#### Instructions for the task
Output the full listing below exactly.

#### Available data

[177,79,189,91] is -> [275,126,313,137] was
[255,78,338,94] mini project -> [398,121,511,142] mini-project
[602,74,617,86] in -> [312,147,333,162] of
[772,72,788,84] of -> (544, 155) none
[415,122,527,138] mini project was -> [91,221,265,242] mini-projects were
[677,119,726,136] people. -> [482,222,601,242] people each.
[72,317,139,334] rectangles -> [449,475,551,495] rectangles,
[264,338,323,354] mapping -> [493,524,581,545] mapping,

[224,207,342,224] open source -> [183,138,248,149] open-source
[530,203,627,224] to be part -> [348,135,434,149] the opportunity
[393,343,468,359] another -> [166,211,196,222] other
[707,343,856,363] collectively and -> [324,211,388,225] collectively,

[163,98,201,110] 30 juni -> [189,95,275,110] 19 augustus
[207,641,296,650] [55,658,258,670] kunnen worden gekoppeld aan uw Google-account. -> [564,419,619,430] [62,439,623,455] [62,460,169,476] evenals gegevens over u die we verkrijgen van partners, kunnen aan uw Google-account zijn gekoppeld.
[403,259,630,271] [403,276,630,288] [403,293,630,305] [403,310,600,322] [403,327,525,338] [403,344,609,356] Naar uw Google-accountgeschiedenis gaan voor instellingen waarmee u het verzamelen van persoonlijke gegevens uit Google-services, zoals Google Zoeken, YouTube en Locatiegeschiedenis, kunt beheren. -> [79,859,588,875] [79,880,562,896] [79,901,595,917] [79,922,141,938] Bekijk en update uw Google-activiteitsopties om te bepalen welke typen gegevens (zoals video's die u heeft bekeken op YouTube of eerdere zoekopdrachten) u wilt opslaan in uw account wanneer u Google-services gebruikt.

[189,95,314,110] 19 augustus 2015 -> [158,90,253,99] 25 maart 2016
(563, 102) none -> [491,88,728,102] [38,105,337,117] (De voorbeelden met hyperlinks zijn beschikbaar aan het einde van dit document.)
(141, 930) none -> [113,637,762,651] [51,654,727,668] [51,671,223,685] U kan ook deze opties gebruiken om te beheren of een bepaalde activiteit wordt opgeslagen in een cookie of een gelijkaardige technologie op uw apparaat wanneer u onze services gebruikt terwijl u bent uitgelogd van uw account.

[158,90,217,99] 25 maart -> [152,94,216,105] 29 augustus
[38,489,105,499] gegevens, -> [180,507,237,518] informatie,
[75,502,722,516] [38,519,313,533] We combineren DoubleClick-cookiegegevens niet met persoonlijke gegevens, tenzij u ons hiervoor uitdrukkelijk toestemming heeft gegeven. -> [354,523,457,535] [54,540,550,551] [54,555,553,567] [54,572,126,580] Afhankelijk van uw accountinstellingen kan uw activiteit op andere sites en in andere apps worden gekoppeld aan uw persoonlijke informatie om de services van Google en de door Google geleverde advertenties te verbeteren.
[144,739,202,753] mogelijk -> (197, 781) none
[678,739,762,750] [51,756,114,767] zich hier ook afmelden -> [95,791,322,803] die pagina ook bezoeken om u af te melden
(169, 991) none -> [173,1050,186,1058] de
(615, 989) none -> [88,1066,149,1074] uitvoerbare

#### Task response
[177,79,189,91] is -> [275,126,313,137] was
[255,78,338,94] mini project -> [398,121,511,142] mini-project
[602,74,617,86] in -> [312,147,333,162] of
[772,72,788,84] of -> (544, 155) none
[415,122,527,138] mini project was -> [91,221,265,242] mini-projects were
[677,119,726,136] people. -> [482,222,601,242] people each.
[72,317,139,334] rectangles -> [449,475,551,495] rectangles,
[264,338,323,354] mapping -> [493,524,581,545] mapping,

[224,207,342,224] open source -> [183,138,248,149] open-source
[530,203,627,224] to be part -> [348,135,434,149] the opportunity
[393,343,468,359] another -> [166,211,196,222] other
[707,343,856,363] collectively and -> [324,211,388,225] collectively,

[163,98,201,110] 30 juni -> [189,95,275,110] 19 augustus
[207,641,296,650] [55,658,258,670] kunnen worden gekoppeld aan uw Google-account. -> [564,419,619,430] [62,439,623,455] [62,460,169,476] evenals gegevens over u die we verkrijgen van partners, kunnen aan uw Google-account zijn gekoppeld.
[403,259,630,271] [403,276,630,288] [403,293,630,305] [403,310,600,322] [403,327,525,338] [403,344,609,356] Naar uw Google-accountgeschiedenis gaan voor instellingen waarmee u het verzamelen van persoonlijke gegevens uit Google-services, zoals Google Zoeken, YouTube en Locatiegeschiedenis, kunt beheren. -> [79,859,588,875] [79,880,562,896] [79,901,595,917] [79,922,141,938] Bekijk en update uw Google-activiteitsopties om te bepalen welke typen gegevens (zoals video's die u heeft bekeken op YouTube of eerdere zoekopdrachten) u wilt opslaan in uw account wanneer u Google-services gebruikt.

[189,95,314,110] 19 augustus 2015 -> [158,90,253,99] 25 maart 2016
(563, 102) none -> [491,88,728,102] [38,105,337,117] (De voorbeelden met hyperlinks zijn beschikbaar aan het einde van dit document.)
(141, 930) none -> [113,637,762,651] [51,654,727,668] [51,671,223,685] U kan ook deze opties gebruiken om te beheren of een bepaalde activiteit wordt opgeslagen in een cookie of een gelijkaardige technologie op uw apparaat wanneer u onze services gebruikt terwijl u bent uitgelogd van uw account.

[158,90,217,99] 25 maart -> [152,94,216,105] 29 augustus
[38,489,105,499] gegevens, -> [180,507,237,518] informatie,
[75,502,722,516] [38,519,313,533] We combineren DoubleClick-cookiegegevens niet met persoonlijke gegevens, tenzij u ons hiervoor uitdrukkelijk toestemming heeft gegeven. -> [354,523,457,535] [54,540,550,551] [54,555,553,567] [54,572,126,580] Afhankelijk van uw accountinstellingen kan uw activiteit op andere sites en in andere apps worden gekoppeld aan uw persoonlijke informatie om de services van Google en de door Google geleverde advertenties te verbeteren.
[144,739,202,753] mogelijk -> (197, 781) none
[678,739,762,750] [51,756,114,767] zich hier ook afmelden -> [95,791,322,803] die pagina ook bezoeken om u af te melden
(169, 991) none -> [173,1050,186,1058] de
(615, 989) none -> [88,1066,149,1074] uitvoerbare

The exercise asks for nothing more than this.